Trudo Lemmens’ latest blog post provides additional information concerning their request that President Kaler and the University of Minnesota Faculty Senate establish a legitimate independent investigation that examines the Markingson case, explores whether comparable cases exist, addresses both “past and present research practices, procedures, and guidelines”, and looks into the university’s response “when research involving human subjects goes wrong.”
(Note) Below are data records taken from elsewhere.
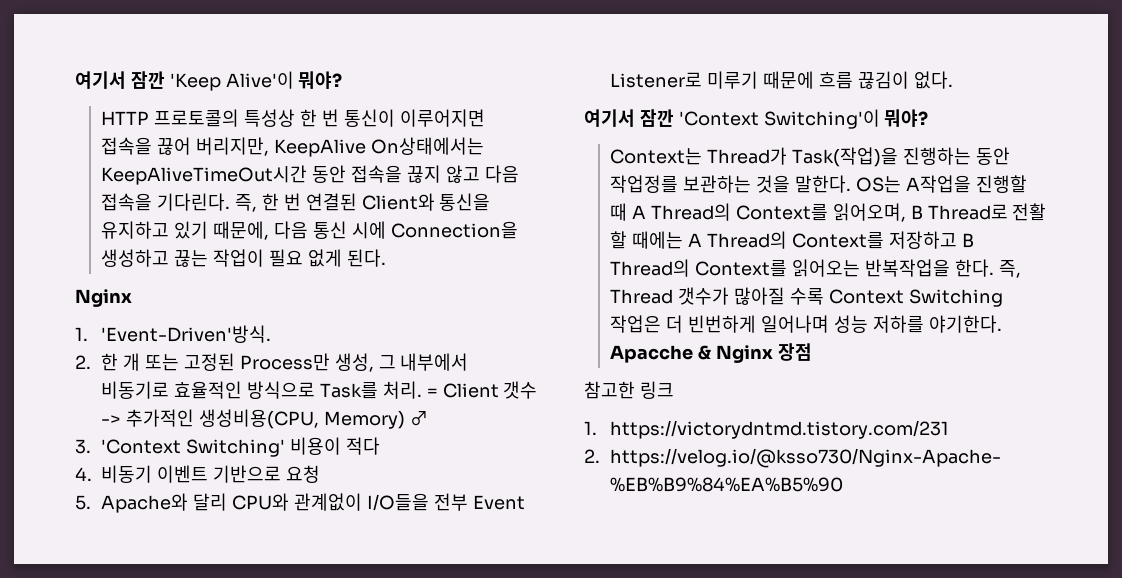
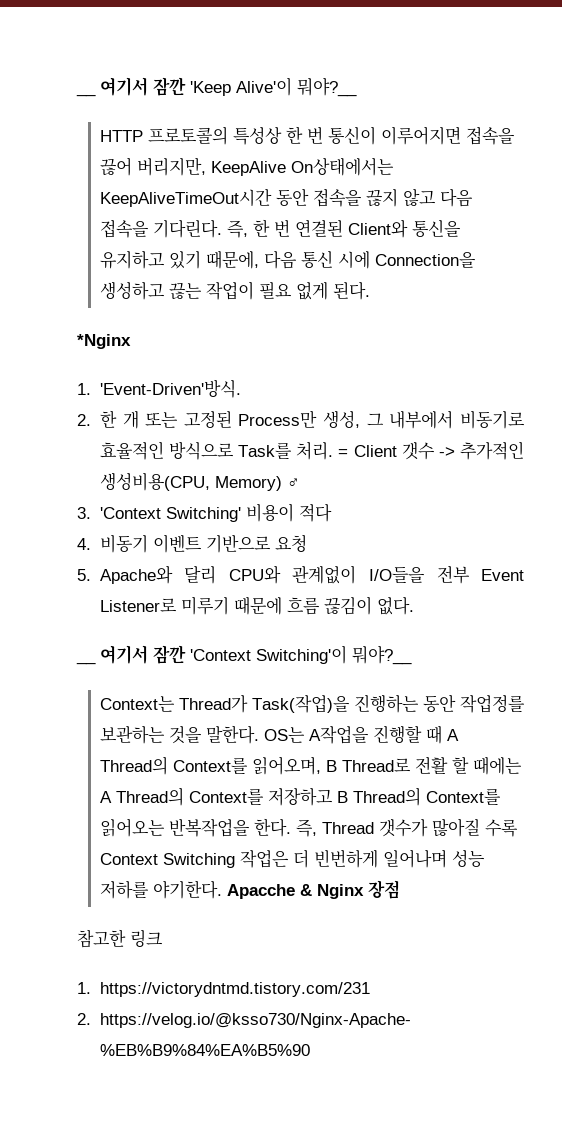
- 여기서 잠깐 'Keep Alive'이 뭐야?
+ __ 여기서 잠깐 'Keep Alive'이 뭐야?__
  즉, 한 번 연결된 Client와 통신을 유지하고 있기 때문에, 다음 통신 시에 Connection을 생성하고 끊는 작업이 필요 없게 된다.
- Nginx
+ *Nginx
- 여기서 잠깐 'Context Switching'이 뭐야?
+ __ 여기서 잠깐 'Context Switching'이 뭐야?__

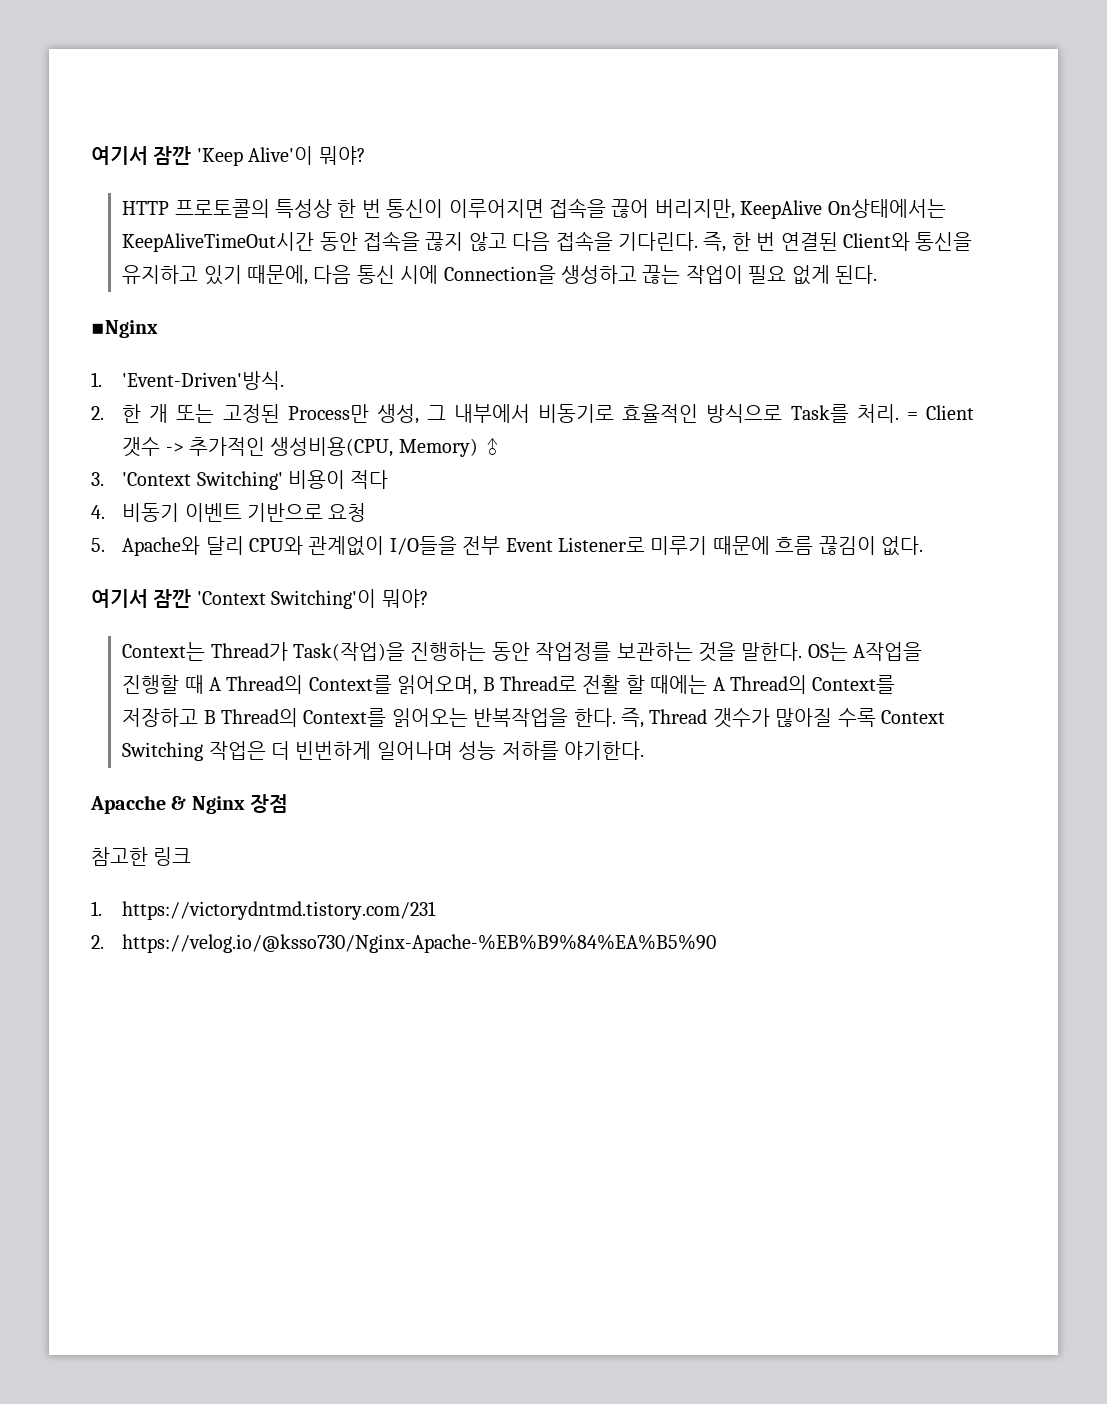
- __ 여기서 잠깐 'Keep Alive'이 뭐야?__
+ 여기서 잠깐 'Keep Alive'이 뭐야?
- *Nginx
+ ▪Nginx
- __ 여기서 잠깐 'Context Switching'이 뭐야?__
+ 여기서 잠깐 'Context Switching'이 뭐야?
- 즉, Thread 갯수가 많아질 수록 Context Switching 작업은 더 빈번하게 일어나며 성능 저하를 야기한다. Apacche & Nginx 장점
+ 즉, Thread 갯수가 많아질 수록 Context Switching 작업은 더 빈번하게 일어나며 성능 저하를 야기한다.
+ Apacche & Nginx 장점

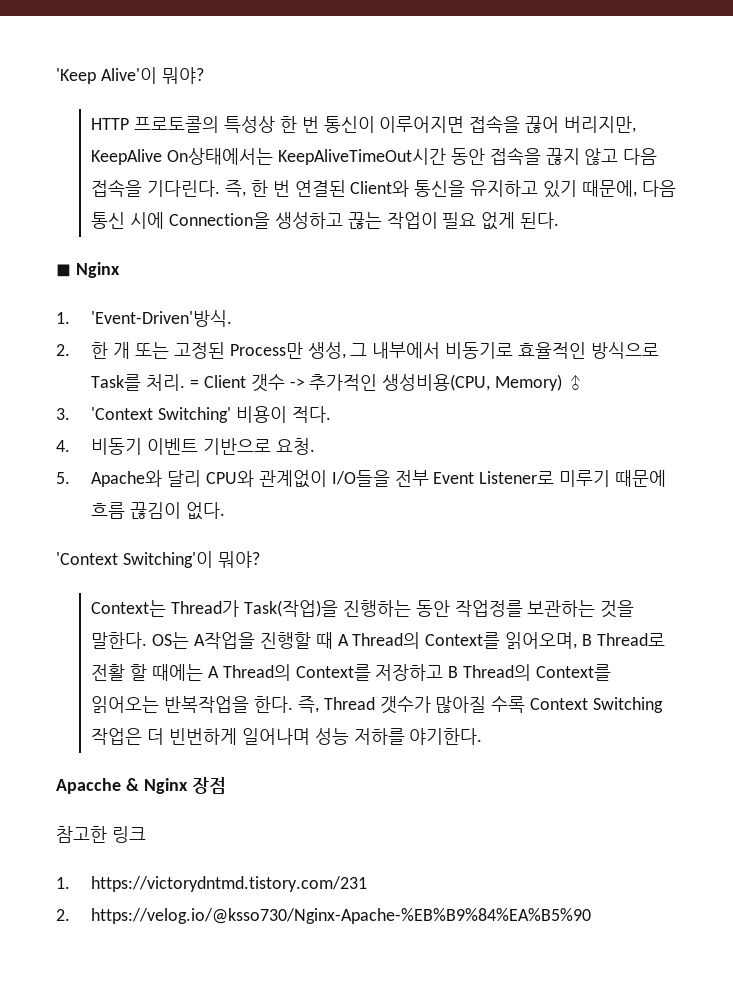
- 여기서 잠깐 'Keep Alive'이 뭐야?
+ 'Keep Alive'이 뭐야?
- ▪Nginx
+ ◼ Nginx
- 3. 'Context Switching' 비용이 적다
+ 3. 'Context Switching' 비용이 적다.
- 4. 비동기 이벤트 기반으로 요청
+ 4. 비동기 이벤트 기반으로 요청.
- 여기서 잠깐 'Context Switching'이 뭐야?
+ 'Context Switching'이 뭐야?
Individuals living near the Twin Cities campus are welcome to attend a panel session tomorrow afternoon at 12:15pm. The event, “When Research Subjects Die: The Case of Dan Markingson”, will be held in Moos 2-520.
Concerned citizens are also invited to ask donors to stop funding the University of Minnesota unless senior university administrators take action to protect vulnerable psychiatric research subjects.
There is also a call-in campaign in progress. Please consider contacting Governor Mark Dayton and Richard Beeson, Chair of the University of Minnesota Board of Regents, and urging them to establish an investigation of the death of Dan Markingson and related allegations of psychiatric research misconduct.
Universities are supposed to investigate allegations of research misconduct without citizens having to engage in such grassroots efforts but senior university officials have repeatedly failed to do the right thing. They must be held to account. If university administrators refuse to fulfill their obligation to protect vulnerable research subjects then someone outside the University of Minnesota must act.